Há sinais de contemporização, de pequenas mordidas e grandes assopros. Arthur Lira (PP-AL), presidente da Câmara fez na noite de quarta-feira um discurso em que explicita os termos do acordo com Bolsonaro: vai se evitar a escalada que pode terminar em conflito aberto ou com a degola, mas o presidente precisa se colocar no seu lugar. Em 78 linhas, cerca de 65 são de palavras como “também não é justo descarregar toda a culpa de tudo no governo federal ou no presidente. Precisamos ... de alma leve, abrir nossos corações e buscar a união de todos”. Outras 13 têm termos como “remédios políticos no parlamento”, “todos amargos”, “alguns fatais”.

Qualquer tolerância com bolsonarices já será uma rendição, uma farsa completa. Farsa existe, pois o arranjo do comitê é um aditivo do acordo geral centrão-Bolsonaro.

desastre humanitário ampliado já é fato consumado. O que se pode fazer é atenuá-lo a partir de algum momento de abril, o que governadores e prefeitos, nem todos, têm tentado desde o início da semana passada. Mas o combate à epidemia não se restringe ao básico sabotado por Bolsonaro desde março do ano passado (distanciamento, máscara, testagem, vacina). Depende de entendimento científico da disseminação do vírus e planejamento adequado ao que se descobrir a respeito, para dar apenas um exemplo, o que pode exigir medidas duríssimas.

O comando do Congresso, com alguma ajuda ou pressão de parte da elite econômica, fez esse arranjo do “comitê” a fim de evitar um confronto com Bolsonaro, que em parte aderiu ao acordo porque a cena da “união nacional” parece fazer parte de seu novo esquema de propaganda.

No pronunciamento chave de cadeia nacional desta quarta-feira, de mentiras ainda mais repulsivas do que de costume, Bolsonaro posou de líder da vacina, um jogo arriscado que até pode vir a ganhar.
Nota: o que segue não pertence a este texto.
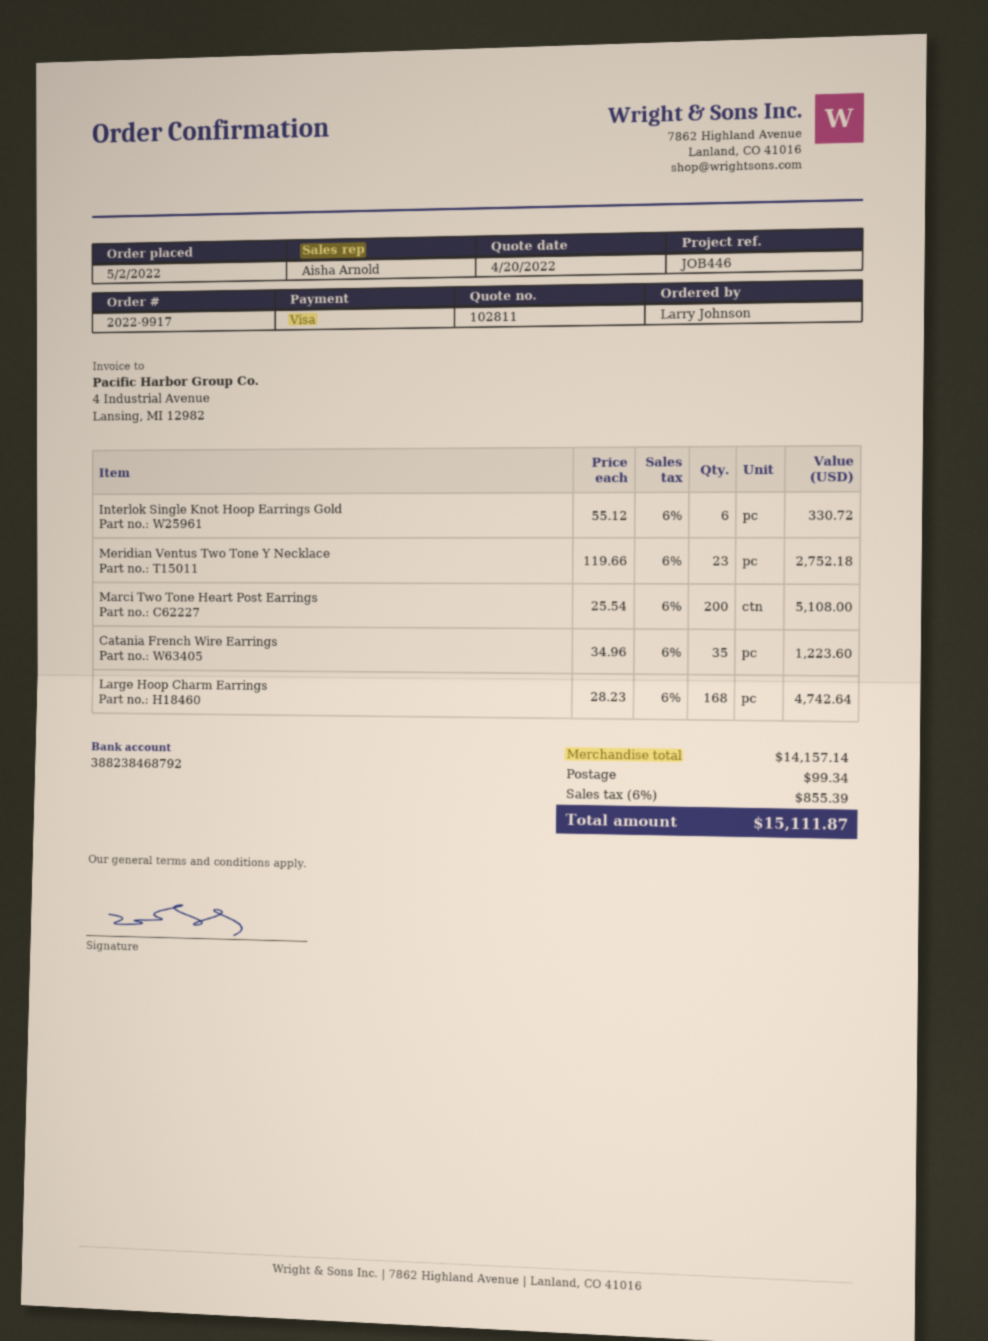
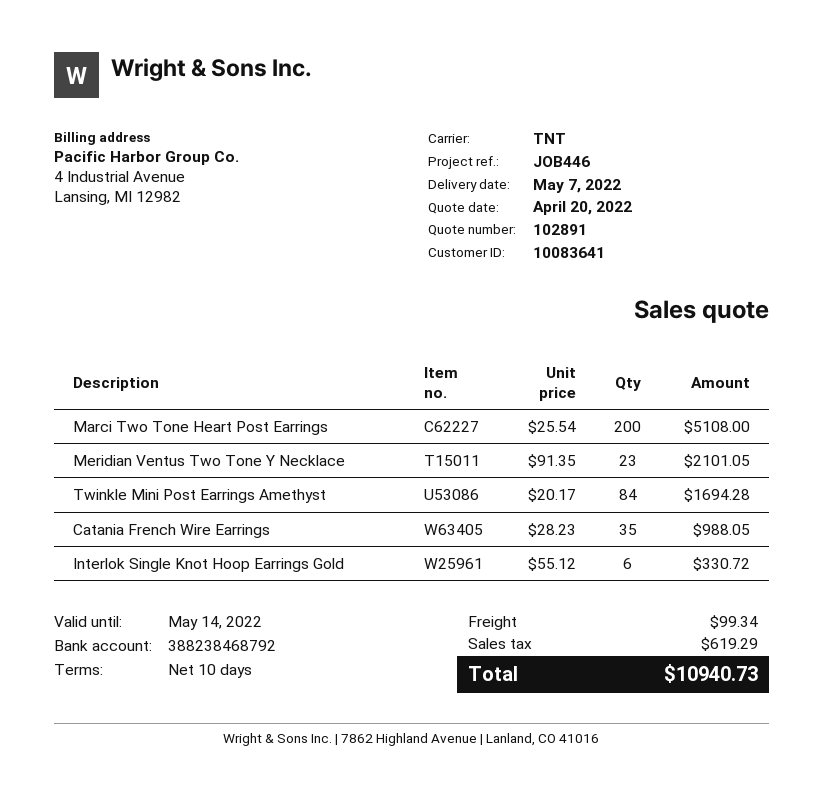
quote number: 102811 -> 102891
Meridian Ventus Two Tone Y Necklace: 23 x 119.66 = 2752.18 -> 23 x 91.35 = 2101.05
Catania French Wire Earrings: 35 x 34.96 = 1223.60 -> 35 x 28.23 = 988.05
Large Hoop Charm Earrings: 168 x 28.23 = 4742.64 -> none
Twinkle Mini Post Earrings Amethyst: none -> 84 x 20.17 = 1694.28
tax: 855.39 -> 619.29
total: 15111.87 -> 10940.73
Nada disse sobre outras medidas de controle da epidemia, com o que teria de se renegar ou, então, explodir o arranjo do comitê mesmo antes mesmo de sua inauguração. A ideia é refazer sua imagem e ocultar crimes passados, com cumplicidade do Congresso.

Rodrigo Pacheco (DEM-MG), presidente do Senado, tem reunião na sexta-feira com os governadores. A pauta, segundo um governador, é de emergência: mais UTI, mais oxigênio, importação de remédios para intubação (mas não só), sem imposto ou outra trava, e um método nacional e articulado de fazer “lockdowns” ou a versão brasileira, aguada, desse tipo de medida. Muito disso depende de decisão executiva do ministério. Vai ser conversa para inglês ouvir?

Além do discurso, Lira colocou e vai colocar em votação medidas para facilitar importação de remédios, financiamento de UTIs e coisas do gênero, prioridade nos próximos 15 dias.

Queiroga, o ministro, começou a nomear profissionais no lugar dos brucutus do Exército, embora desconverse o quanto pode sobre bolsonarices negacionistas. Até haver uma equipe funcional, no mínimo três semanas, terão morrido outras quase 50 mil pessoas.

Tudo muito pouco e tardio, se é que vai funcionar: para tanto, é preciso que Bolsonaro fique preso na casinha.